──────── EXERCISE DATA

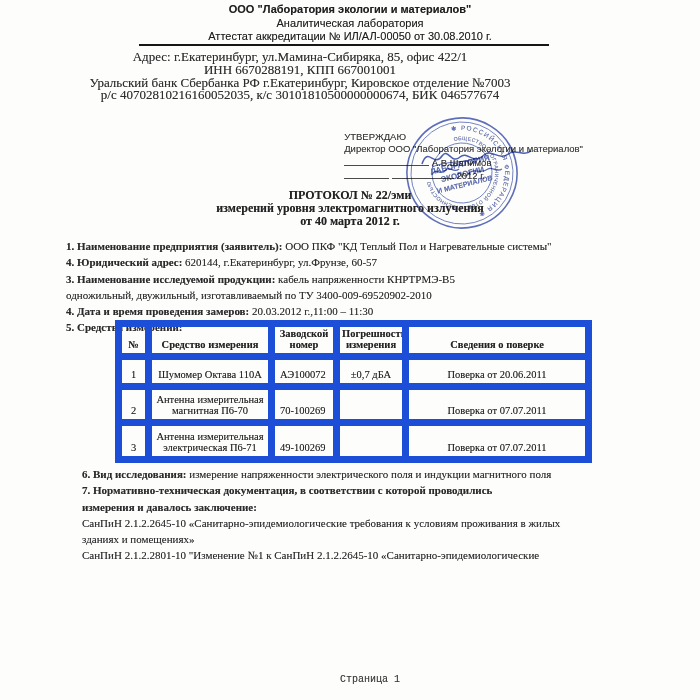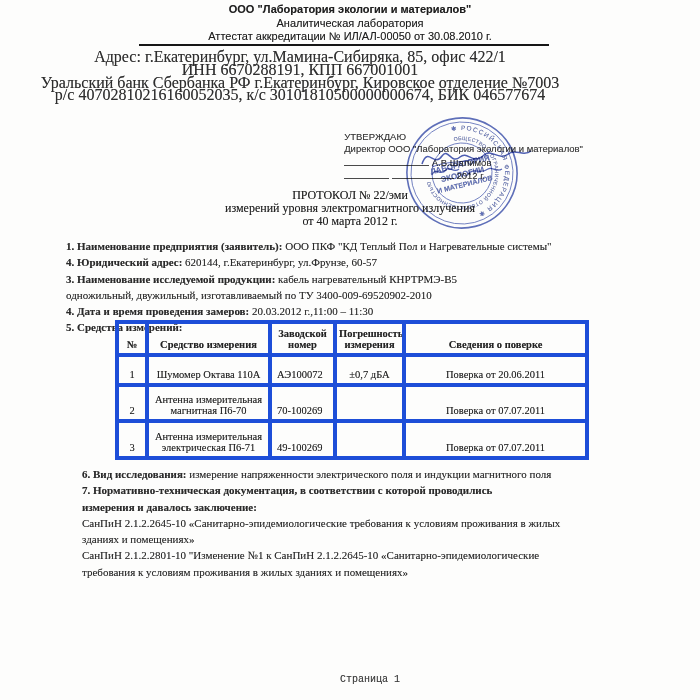--- a/index.html
+++ b/index.html
@@ -9,42 +9,42 @@
     font-family:"Liberation Serif", serif; color:#2b2b2b;
     text-shadow:0 0 0.35px rgba(40,40,40,0.45);
   }
   
   .org-header { position:absolute; top:3px; left:0; width:700px; text-align:center;
     font-family:"Liberation Sans", sans-serif; font-size:11px; line-height:13.5px; color:#1f1f1f; }
   .org-header .b { font-weight:bold; }
   .rule { position:absolute; top:44px; left:139px; width:410px; height:2px; background:#161616; }
   
   .requisites { position:absolute; top:51px; left:0; width:600px; text-align:center;
-    font-size:16px; line-height:12.8px; color:#2e2e2e; }
+    font-size:13px; line-height:12.8px; color:#2e2e2e; }
   
   .approval { position:absolute; top:131px; right:117px; 
     font-family:"Liberation Sans", sans-serif; font-size:9.5px; line-height:12.4px; color:#3a3a3a; }
   .uline { display:inline-block; border-bottom:1px solid #4a4a4a; height:9px; vertical-align:baseline; }
   .u85 { width:85px; } .u45 { width:45px; } .u62 { width:62px; }
   
   .stamp { position:absolute; left:403px; top:114px; width:118px; height:118px;
     transform:rotate(-14deg); opacity:0.82; mix-blend-mode:multiply; }
   .signature { position:absolute; left:418px; top:143px; width:118px; height:28px; mix-blend-mode:multiply; }
   .date-scribble { position:absolute; left:428px; top:164px; width:92px; height:15px; mix-blend-mode:multiply; }
   
   .doc-title { position:absolute; top:189px; left:0; width:700px; text-align:center;
-    font-weight:normal; font-size:12px; line-height:13px; color:#222; }
+    font-weight:bold; font-size:12px; line-height:13px; color:#222; }
   
   .items { position:absolute; top:236px; left:62px; width:578px; font-size:11px; line-height:12.3px; }
   .items p, .sections p { margin:4px; }
   .lbl { font-weight:bold; }
   
   .meas-table { position:absolute; top:320px; left:115px; width:470px;
     border-collapse:collapse; table-layout:fixed; font-size:10.5px; color:#242424; }
-  .meas-table th, .meas-table td { border:4px solid #1d4ed8; vertical-align:bottom;
+  .meas-table th, .meas-table td { border:7px solid #1d4ed8; vertical-align:bottom;
     padding:1px 2px 3px 2px; overflow:hidden; }
   .meas-table th { font-weight:bold; text-align:center; }
   .tr-head { height:33px; } .tr-1 { height:30px; } .tr-2 { height:36px; } .tr-3 { height:37px; }
   .c { text-align:center; } .l { text-align:left; padding-left:5px !important; }
   
   .sections { position:absolute; top:464px; left:78px; width:578px; font-size:11px; line-height:12.3px; }
   
   .footer { position:absolute; top:674px; left:0; width:700px; text-align:center;
     font-family:Liberation Mono, monospace; font-size:10px; color:#3c3c3c;margin-left:20px; }
   svg text { font-family:"Liberation Sans", sans-serif; }
@@ -106,21 +106,21 @@
 
   <div class="doc-title">
     <div>ПРОТОКОЛ № 22/эми</div>
     <div>измерений уровня электромагнитного излучения</div>
     <div>от 40 марта 2012 г.</div>
   </div>
 
   <div class="items">
     <p><span class="lbl">1. Наименование предприятия (заявитель):</span><span> ООО ПКФ "КД Теплый Пол и Нагревательные системы"</span></p>
     <p><span class="lbl">4. Юридический адрес:</span><span> 620144, г.Екатеринбург, ул.Фрунзе, 60-57</span></p>
-    <p><span class="lbl">3. Наименование исследуемой продукции:</span><span> кабель нагревательный КНРТРМЭ-В5</span></p>
+    <p><span class="lbl">3. Наименование исследуемой продукции:</span><span> кабель напряженности КНРТРМЭ-В5</span></p>
     <p><span>одножильный, двужильный, изготавливаемый по ТУ 3400-009-69520902-2010</span></p>
     <p><span class="lbl">4. Дата и время проведения замеров:</span><span> 20.03.2012 г.,11:00 – 11:30</span></p>
     <p><span class="lbl">5. Средства измерений:</span></p>
   </div>
 
   <table class="meas-table">
     <colgroup>
       <col style="width:30px">
         <col style="width:123px">
         <col style="width:65px">
@@ -159,20 +159,19 @@
   </tbody>
     </table>
 
   <div class="sections">
     <p><span class="lbl">6. Вид исследования:</span><span> измерение напряженности электрического поля и индукции магнитного поля</span></p>
     <p class="lbl">7. Нормативно-техническая документация, в соответствии с которой проводились</p>
     <p class="lbl">измерения и давалось заключение:</p>
     <p>СанПиН 2.1.2.2645-10 «Санитарно-эпидемиологические требования к условиям проживания в жилых</p>
     <p>зданиях и помещениях»</p>
     <p>СанПиН 2.1.2.2801-10 "Изменение №1 к СанПиН 2.1.2.2645-10 «Санитарно-эпидемиологические</p>
-    <p>требования к условиям проживания в жилых зданиях и помещениях»</p>
   </div>
 
   <div class="footer">
     <span>Страница 1</span>
   </div>
 
 </div>
 
 </body></html>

────────────────

PROBLEM STATEMENT
A bare number is the whole answer: how many lines in the entries contain "weight"?

EXERCISE RESULT
5